The internet is a powerful enhancer of human collaboration globally. Crowdsourced data science challenges enable a wider community to be engaged via the internet, including individuals not traditionally involved in a field, by lowering the entry barriers to a research subject through well-curated datasets and a community of interested data scientists who compete collaboratively. Furthermore, data science challenges marshal a large number of solutions to a single well-defined problem within a field, thus increasing the chance for new and better solutions to emerge. Crowdsourced data science challenge platforms, such as DREAM Challenges, also promote sharing of open-source code, which anybody can access and reuse after the challenge. A Malaria DREAM Challenge on emerging artemisinin drug resistance will engage perhaps the largest community of modelers to work simultaneously on the problem of drug resistance in the disease. Our experience suggests that this process will inspire new ways of problem-solving in the field.
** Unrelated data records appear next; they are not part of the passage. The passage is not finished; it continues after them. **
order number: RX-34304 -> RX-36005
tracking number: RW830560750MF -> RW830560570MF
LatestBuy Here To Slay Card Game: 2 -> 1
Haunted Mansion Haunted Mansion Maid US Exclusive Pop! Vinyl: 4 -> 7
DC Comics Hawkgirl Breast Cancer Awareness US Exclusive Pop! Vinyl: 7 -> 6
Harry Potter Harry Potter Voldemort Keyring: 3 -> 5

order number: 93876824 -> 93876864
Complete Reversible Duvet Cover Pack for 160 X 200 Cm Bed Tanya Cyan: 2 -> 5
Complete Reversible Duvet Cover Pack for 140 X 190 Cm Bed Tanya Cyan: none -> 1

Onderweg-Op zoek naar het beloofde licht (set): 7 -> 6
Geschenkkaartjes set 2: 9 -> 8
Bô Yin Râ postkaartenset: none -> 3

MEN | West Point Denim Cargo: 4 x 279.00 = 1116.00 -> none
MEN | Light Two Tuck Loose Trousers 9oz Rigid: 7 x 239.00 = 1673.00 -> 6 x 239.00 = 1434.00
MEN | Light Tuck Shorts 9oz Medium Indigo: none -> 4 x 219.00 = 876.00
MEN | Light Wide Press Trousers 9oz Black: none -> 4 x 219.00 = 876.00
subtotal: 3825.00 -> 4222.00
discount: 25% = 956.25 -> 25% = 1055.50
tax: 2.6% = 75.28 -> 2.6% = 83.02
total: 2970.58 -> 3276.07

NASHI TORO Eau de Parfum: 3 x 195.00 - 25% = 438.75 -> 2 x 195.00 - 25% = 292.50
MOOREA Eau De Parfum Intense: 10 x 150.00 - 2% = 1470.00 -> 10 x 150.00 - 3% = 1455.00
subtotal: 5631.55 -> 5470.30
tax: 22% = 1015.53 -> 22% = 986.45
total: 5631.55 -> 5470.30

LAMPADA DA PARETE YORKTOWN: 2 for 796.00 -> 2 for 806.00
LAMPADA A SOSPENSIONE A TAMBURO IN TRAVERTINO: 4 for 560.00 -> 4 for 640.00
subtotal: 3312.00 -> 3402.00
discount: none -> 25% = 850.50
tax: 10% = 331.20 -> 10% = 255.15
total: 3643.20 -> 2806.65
We also contend that a Malaria DREAM Challenge could serve as a model for the potential of data science challenges to provide solutions to underexplored global health challenges in biomedicine, such as in neglected tropical diseases9. Indeed, the value of this challenge approach is further shown by the funding support for this challenge from the Bill & Melinda Gates Foundation as well as the Foundation’s exploration on crowdsourcing global health data as a mechanism to vastly accelerate learning and address difficult global health problems in which data and modeling can function as key drivers.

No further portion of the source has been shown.